## Task details:
Below are the records; count how many of their lines carry "Model" and give only the number.

[Opening Input for this task section]

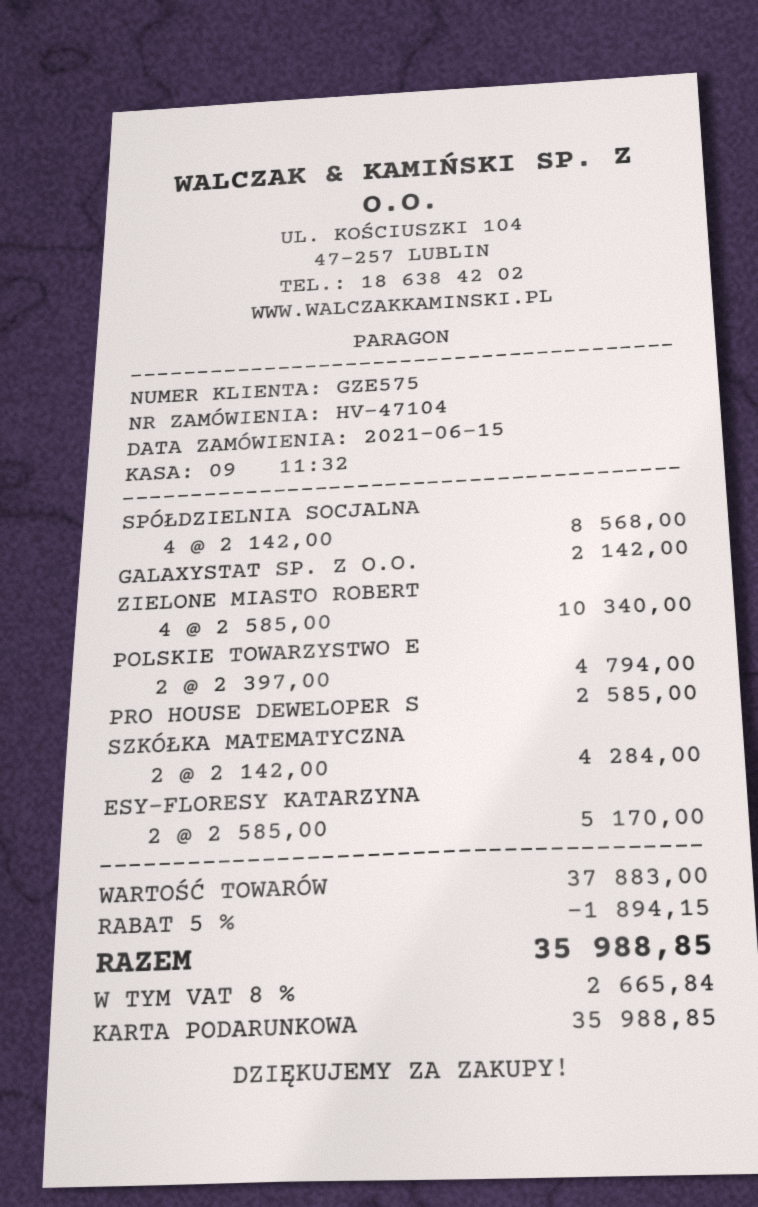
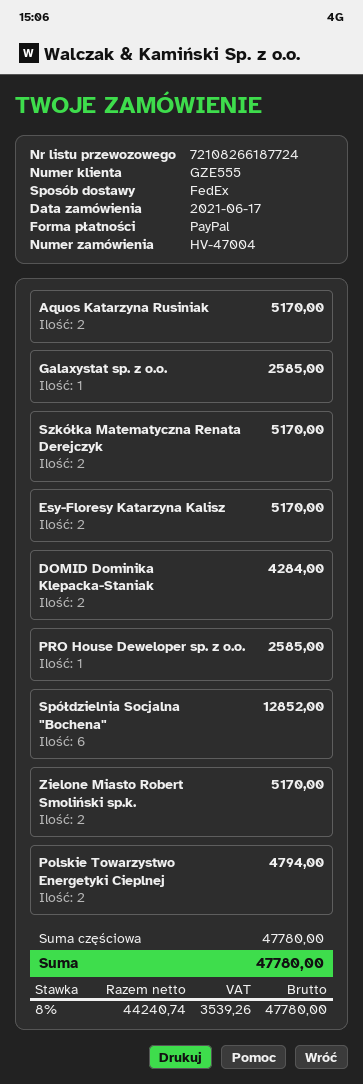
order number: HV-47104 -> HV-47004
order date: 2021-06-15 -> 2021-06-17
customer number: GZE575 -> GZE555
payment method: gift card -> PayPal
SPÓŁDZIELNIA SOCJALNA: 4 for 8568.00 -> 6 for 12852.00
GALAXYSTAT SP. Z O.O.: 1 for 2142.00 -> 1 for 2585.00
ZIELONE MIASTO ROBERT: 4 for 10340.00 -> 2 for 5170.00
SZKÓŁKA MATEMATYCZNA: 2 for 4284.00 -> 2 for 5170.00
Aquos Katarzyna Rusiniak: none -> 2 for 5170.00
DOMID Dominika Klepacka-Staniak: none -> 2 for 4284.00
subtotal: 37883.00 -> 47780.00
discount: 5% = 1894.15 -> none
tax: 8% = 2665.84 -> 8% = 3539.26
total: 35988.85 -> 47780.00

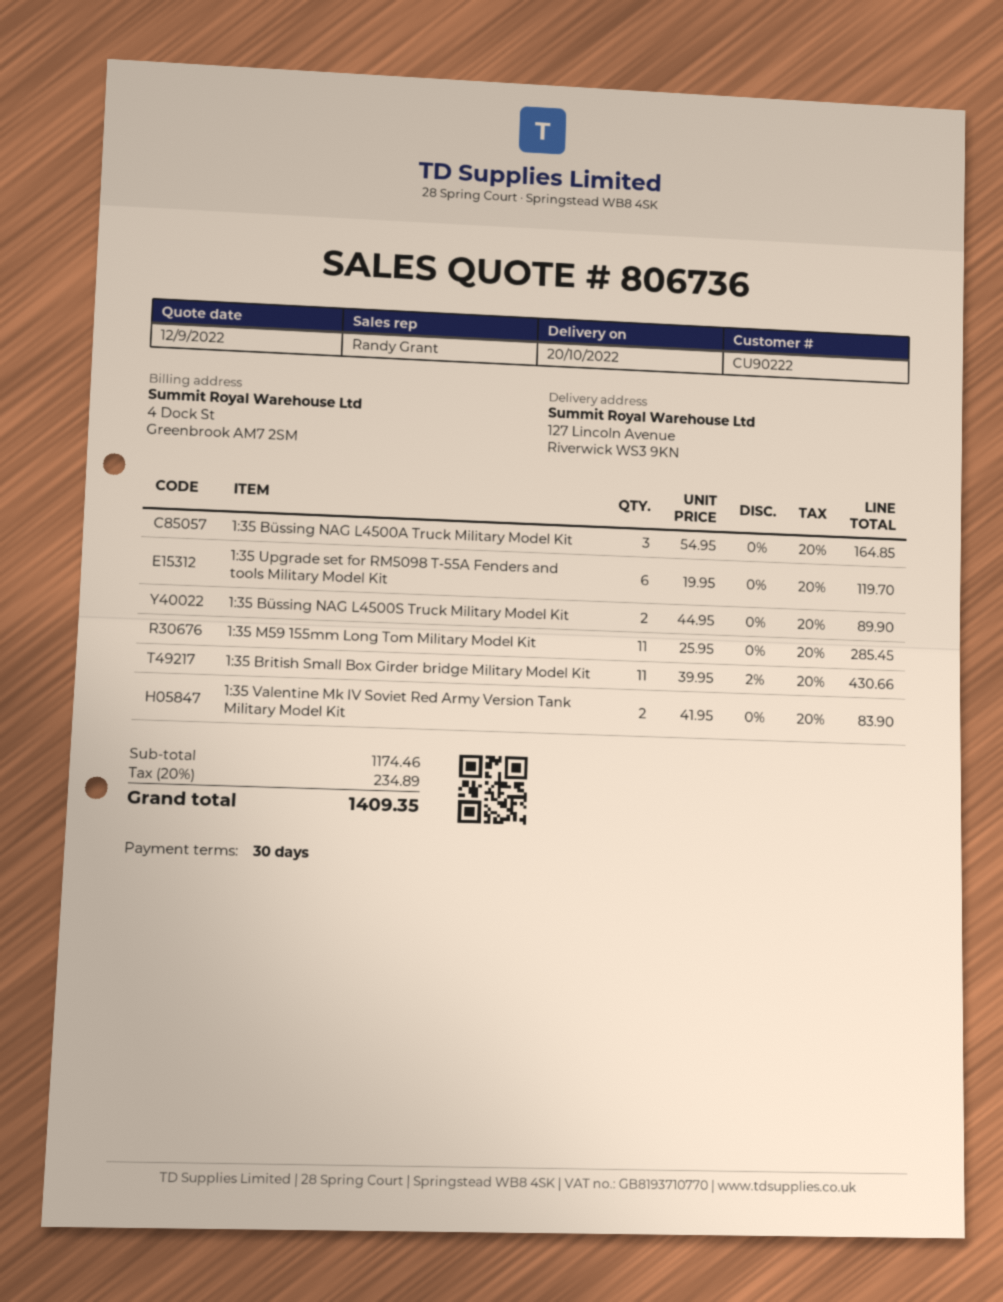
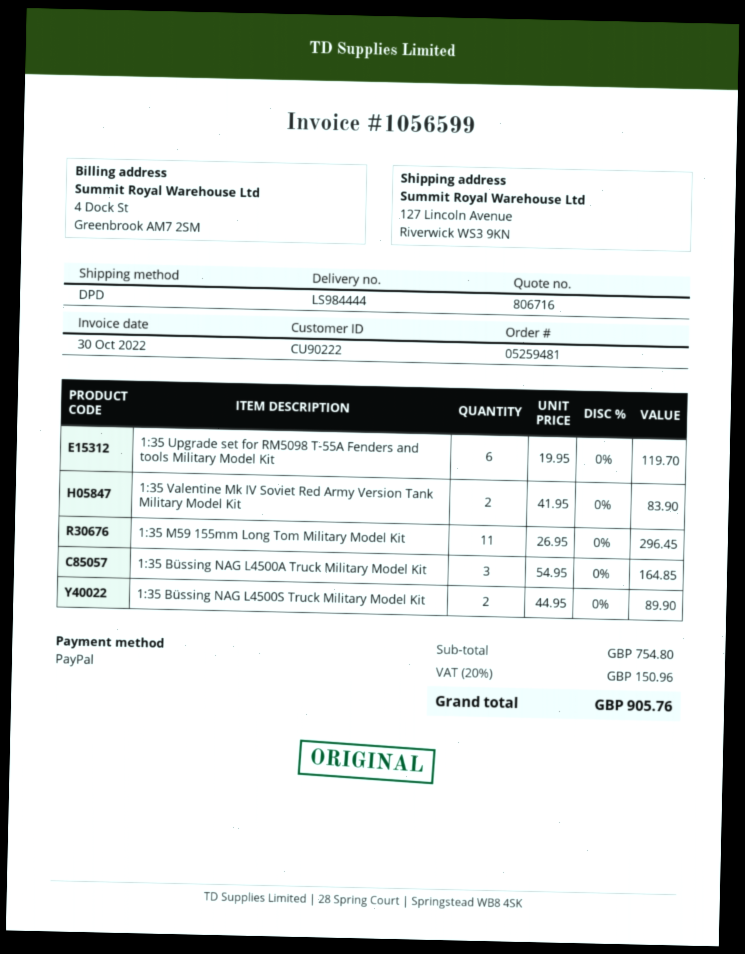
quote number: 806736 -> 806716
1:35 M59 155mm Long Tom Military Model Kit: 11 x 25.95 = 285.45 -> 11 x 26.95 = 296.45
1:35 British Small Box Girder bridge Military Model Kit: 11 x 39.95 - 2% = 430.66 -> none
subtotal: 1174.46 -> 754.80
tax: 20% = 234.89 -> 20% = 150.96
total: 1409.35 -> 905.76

[Closing Input for this task section]

## Answer to this task:
2